# iPhone app!



## SteelCityDozer (Aug 25, 2011)

Took until discovering this app today to get a profile pic... Or any pic as I always use my phone. App is called tapatalk. Have to pay for it  hopefully I don't get picture happy. But here's another .


----------



## OttosMama (Oct 27, 2011)

Wow! What a cutie!! Love the pic... Does that mean you pay per picture or just the first time you purchase it?


----------



## SteelCityDozer (Aug 25, 2011)

Pay just to download the app. And you can use it for many forums, not just this one.


----------



## BlueandMac (Apr 21, 2011)

Hey SteelCity - Dozer is one handsome boy!

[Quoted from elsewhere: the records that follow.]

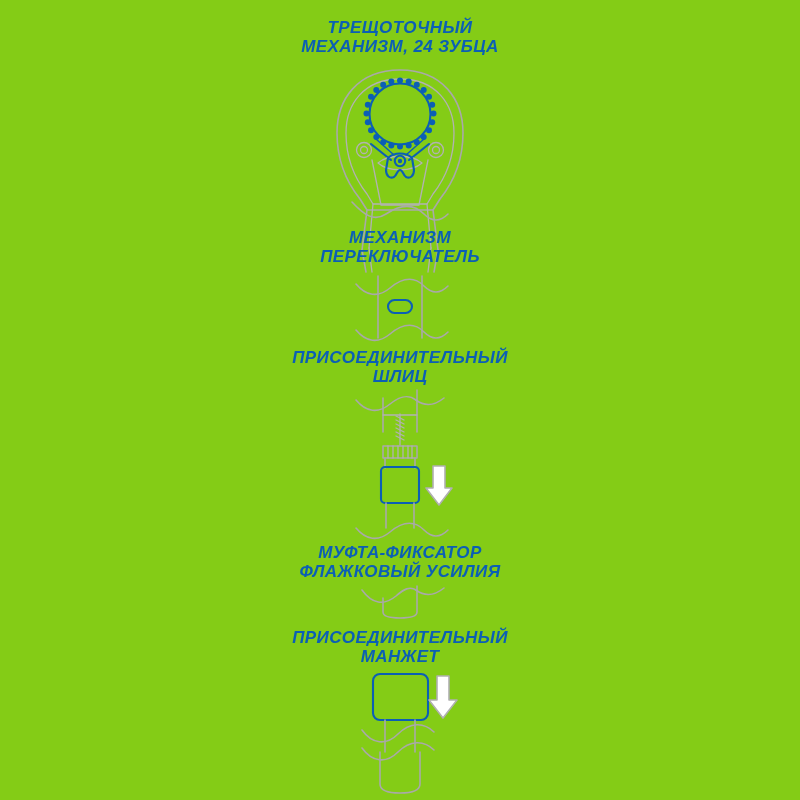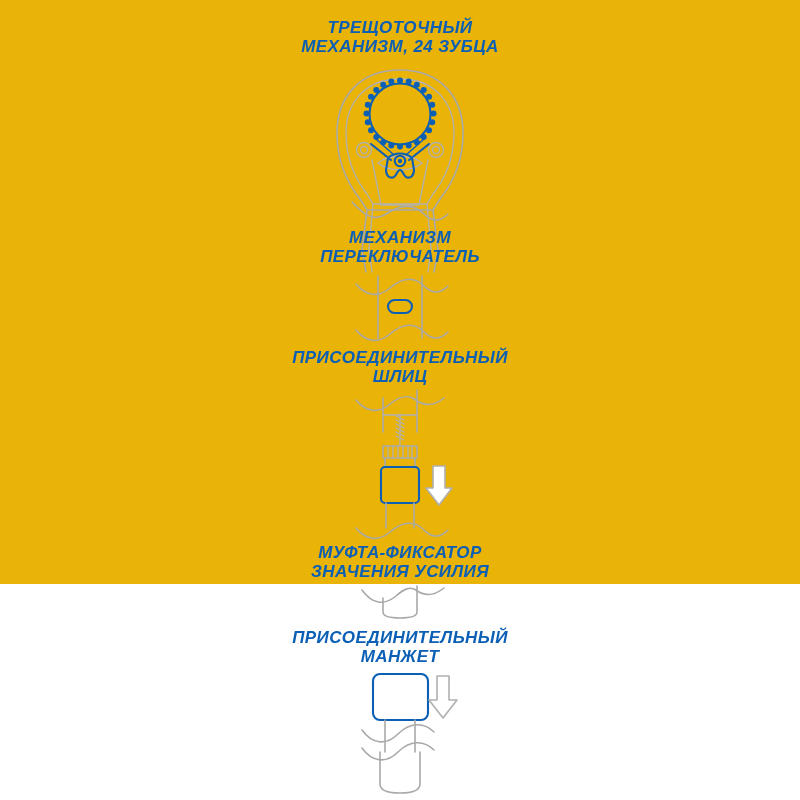--- a/index.html
+++ b/index.html
@@ -17,8 +17,8 @@
   #diagram-root {
     position: relative;
     width: 800px;
-    height: 584px;
-    background: #eab308;
+    height: 800px;
+    background: #84cc16;
   }
   .callout-label {
     position: absolute;

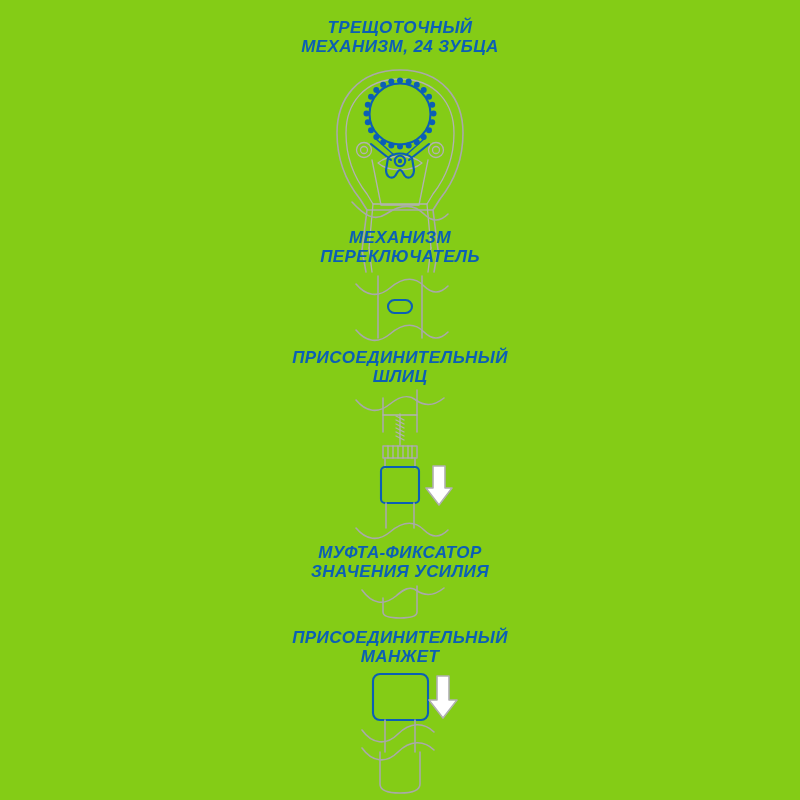--- a/index.html
+++ b/index.html
@@ -270,7 +270,7 @@
 ШЛИЦ</div>
 
   <div class="callout-label" id="label-coupling">МУФТА-ФИКСАТОР
-ЗНАЧЕНИЯ УСИЛИЯ</div>
+ФЛАЖКОВЫЙ УСИЛИЯ</div>
 
   <div class="callout-label" id="label-cuff">ПРИСОЕДИНИТЕЛЬНЫЙ
 МАНЖЕТ</div>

Based on another post, it sounds like you are getting a second V in three weeks? Wonderful! I think I remember you put off getting a second one when Dozer had some health issues...things must be good if you are plunging back into puppy madness!  Congratulations!


----------



## SteelCityDozer (Aug 25, 2011)

Thanks blue. Yes, he's doing well. No incidents on his meds. The only "issue" otherwise is that we usu come home to him shaking, freq in front of the window. So we're not sure if it's his tremors or seperation anxiety. If the latter, we hope a playmate will resolve or lessen the shakes.


----------



## RubyRoo (Feb 1, 2011)

Testing out tapatalk. This is pretty cool to post pics.


----------



## Looney (Sep 28, 2011)

Sure is!!


----------